Marian Miner Cook

A distinctive
feature of social and
cultural life at CMC

Thursday, September 21, 2017

Thursday, September 21, 2017 - Lunch Program
Media Literacy 101: What Has Journalism Done For Me Lately? And Is Freedom of the Press Working Now?
Lori Kozlowski ’00

With all the talk about “fake news” and new questions arising about what to trust, Lori Kozlowski '00 will present an in-depth analysis of how the news business works, delve into journalism’s role in society, and consider how to defend freedom of the press.

Lori Kozlowski ’00 is a journalist, editor, producer, and media executive, exploring storytelling in all of its forms. 

She serves as producer for Project Empathy—a virtual reality series that combines reporting, documentary, and VR to explore social justice issues in the United States. 

Previously, she served as editorial director at entertainment company Atom Factory, leading the company’s news media division. She founded Smashd, a publication about culture and technology. She was a digital editor and columnist for Forbes, covering entrepreneurs and startups. Prior to Forbes, she served as senior editor at the Los Angeles Times. She has written for numerous national publications, has worked with MIT Media Lab startups on the merger of technology and story, and has served as adjunct faculty at Chapman University and at USC.

Kozlowski graduated with a dual major in government and literature from Claremont McKenna College in 2000. She also holds a Master of Fine Arts degree from the University of Southern California.

Ms. Kozlowski's Athenaeum presentation is co-sponsored by the Center for Writing and Public Discourse (CWPD) at CMC.

Thursday, September 21, 2017 - Evening Program
Don't Even Go There: How Misogyny Turns On Gaslighting
Kate Manne

Kate Manne, philosopher from Cornell University, will consider the ways misogyny is a self-masking phenomenon, in the sense that its nature and mechanisms counteract its own disclosure—and can even make someone who speaks out about misogyny liable to "eat her words." How is this possible and what is the role of gaslighting in this phenomenon? 

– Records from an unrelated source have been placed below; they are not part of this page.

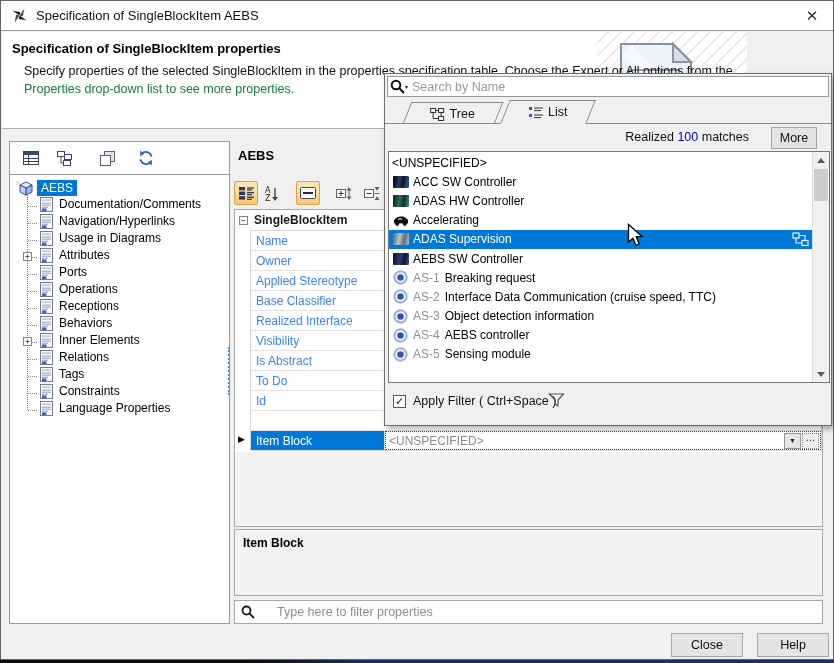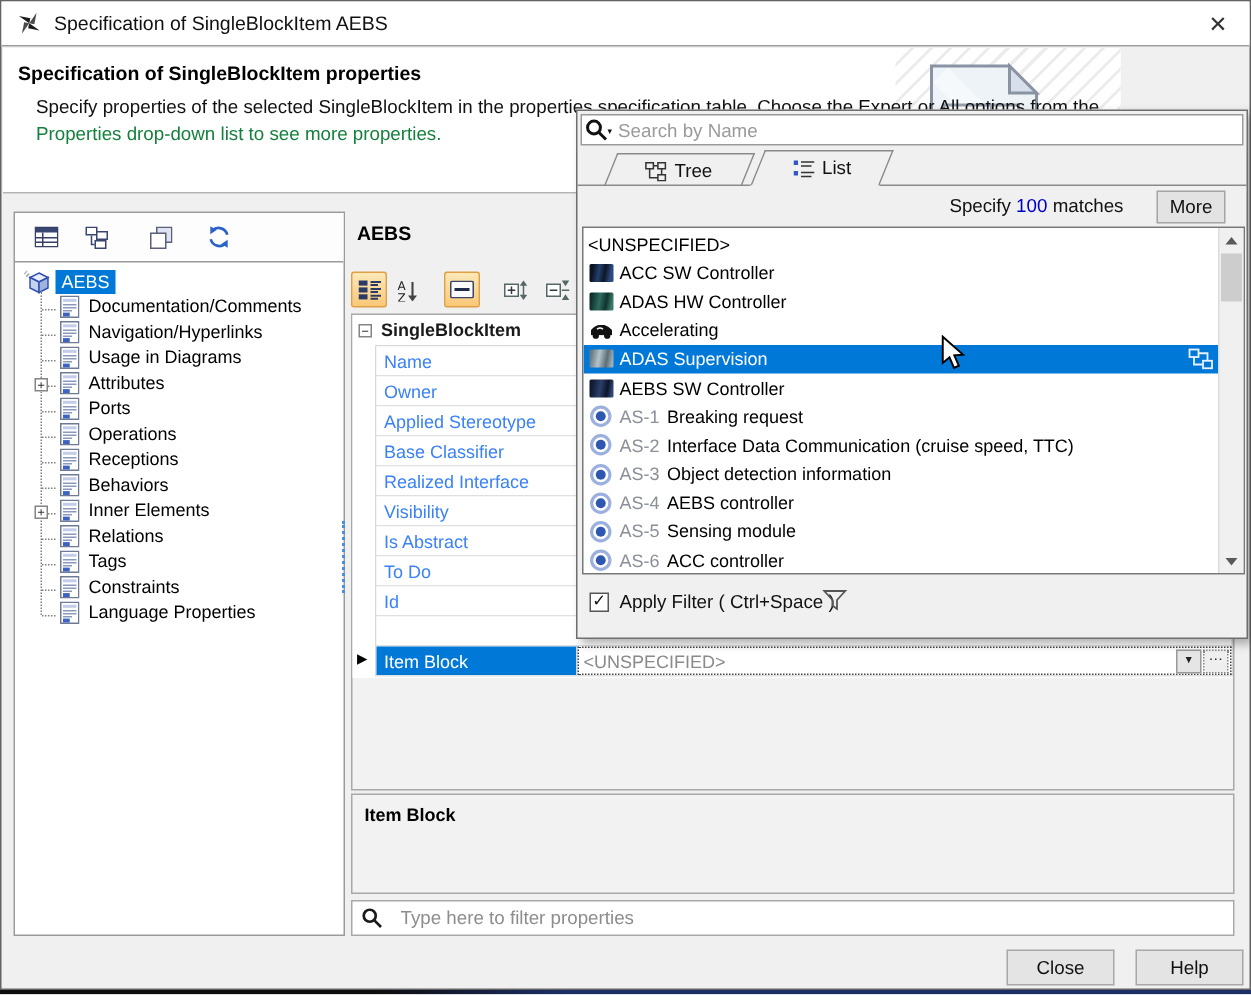"Specify" span { text: Specify -> Realized }
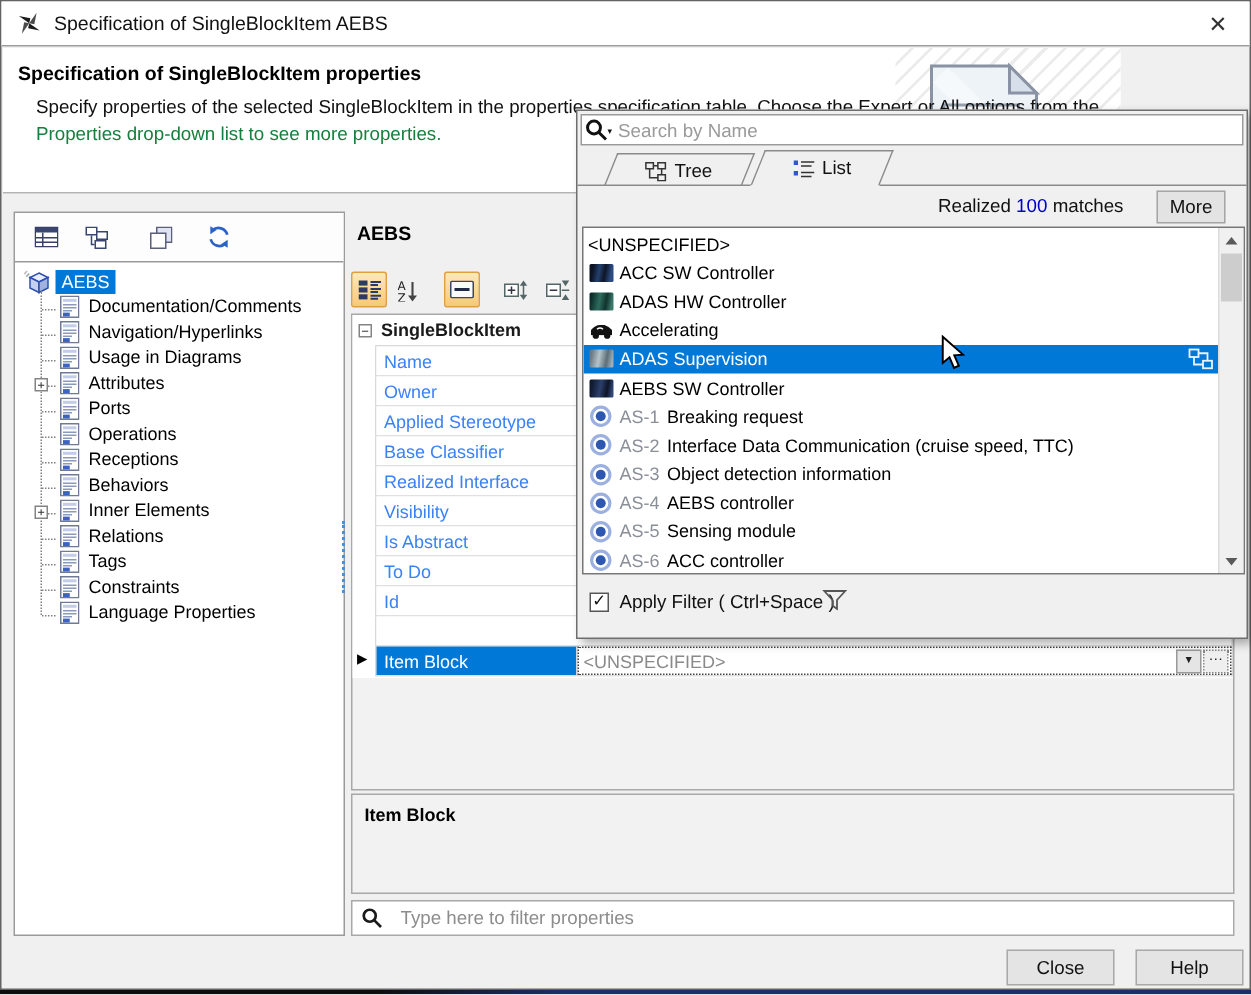"AS-6" div.lrow { html: <div> <span> <svg> <circle></circle> <circle></circle> </svg> </span> <span>AS-6</span> <span>ACC controller</span> </div> -> none }
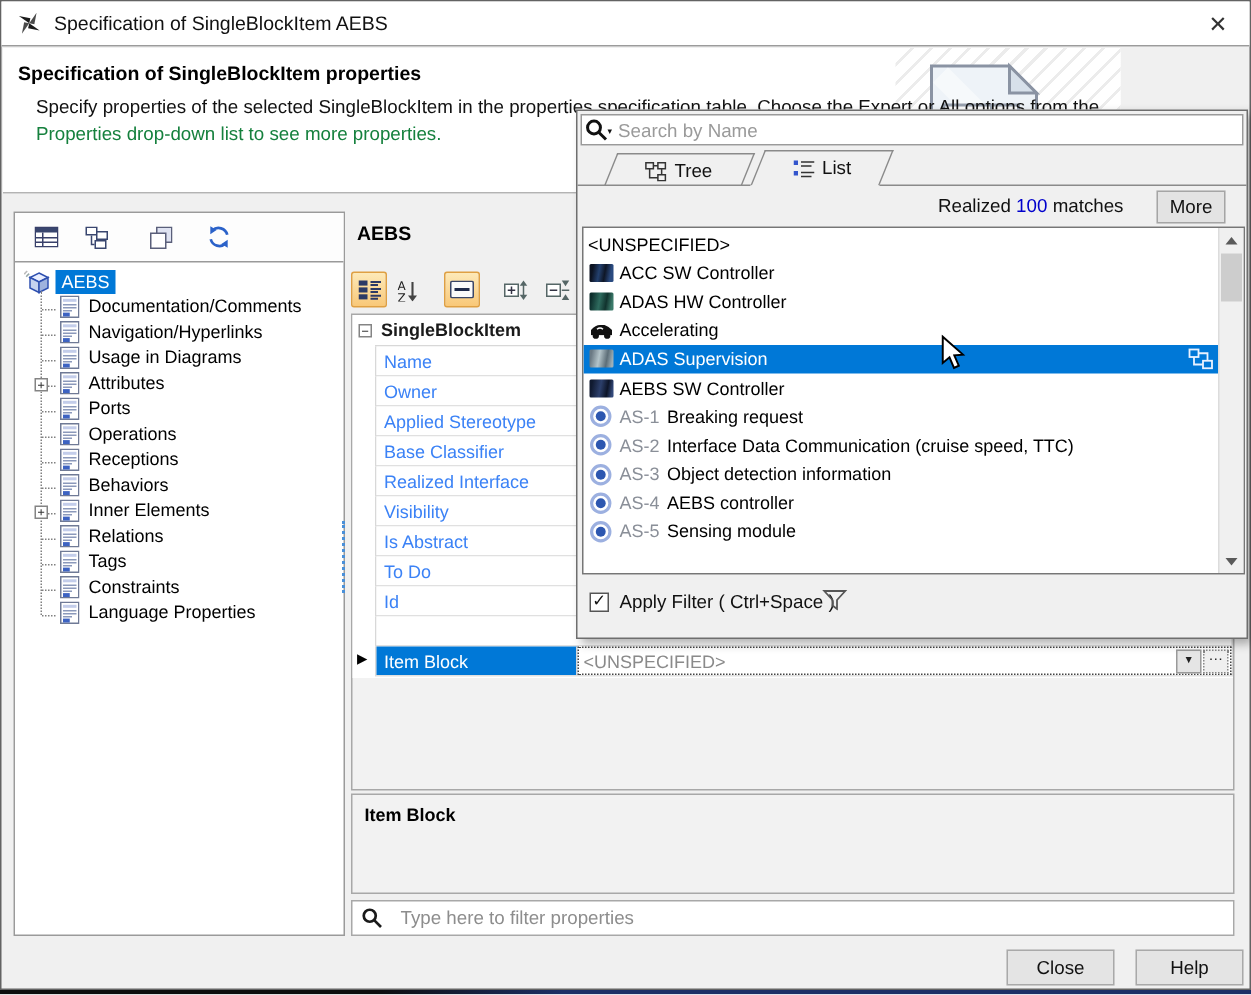"Type here to filter properties" .filter-box { gap: 10px -> 20px }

Kate Manne is an assistant professor of philosophy at the Sage School of Philosophy at Cornell University, where she has been teaching since 2013. She was previously a junior fellow at the Harvard Society of Fellows from 2011-2013. As an undergraduate student at her hometown university, University of Melbourne, she studied philosophy, logic, and computer science. Manne now works in moral (especially metaethics and moral psychology), social, and feminist philosophy. She frequently writes opinion pieces, essays, and reviews. Her book, Down Girl: The Logic of Misogyny (Oxford University Press) will be published in October 2017.

Gaslighting, according to Manne, may make a woman willing and able not only to disbelieve her former testimony, but even reject the very questions or concerns on which it was premised. Raising the sorts of issues to which a woman's story provided answers (e.g., “Was he abusive?”) is effectively billed as a symptom of rational breakdown (e.g., paranoia, being delusional) or, just as importantly, morally bad character (e.g., ingratitude, being insufficiently forgiving, or self-pityingly “playing the victim.”) Concepts and phrases like “playing the victim” and “fishing for sympathy” make merely raising the specter of moral wrongdoing done to oneself suspect and fraught. Manne will further interrogate, break down, and resist these concepts and beliefs.

Professor Manne’s Athenaeum presentation is one of two keynote addresses for the Gaslighting and Epistemic Injustice Conference organized by CMC’s philosophy department with support from the Gould Center for Humanistic Studies.



Thursday, September 21, 2017 - Evening Program
Unleashing Your Inner Entrepreneur
Ben Hamlin '07

Ben Hamlin '07, who after years on Wall Street co-founded Localwise, will provide a 5-step framework for unleashing your inner entrepreneur. With experience in politics, banking, venture capital, and non-profit management, he will juxtapose more traditional career paths with entrepreneurship through the lens of his professional story and will provide strong opinions, contrarian viewpoints, and, most importantly, insights to help you navigate your career.

Ben Hamlin is a recovering finance professional turned entrepreneur. He is the founder & CEO of Localwise, a venture-backed startup bringing relationship-based hiring online for the uncollared workforce. 

From 2010 to 2015, Ben served on the board of directors for NYPACE, a non-profit that provides pro-bono consulting services to local business owners. He is now an Advisor to NYPACE and LiftEd, a startup that improves learning outcomes for students with disabilities.

Hamlin holds a Bachelor of Arts in Economics with Honors from Claremont McKenna College ('07) and an MBA from Berkeley-Haas (’14).

Mr. Hamlin's Athenaeum presentation is co-sponsored by the Soll Center for Student Opportunities.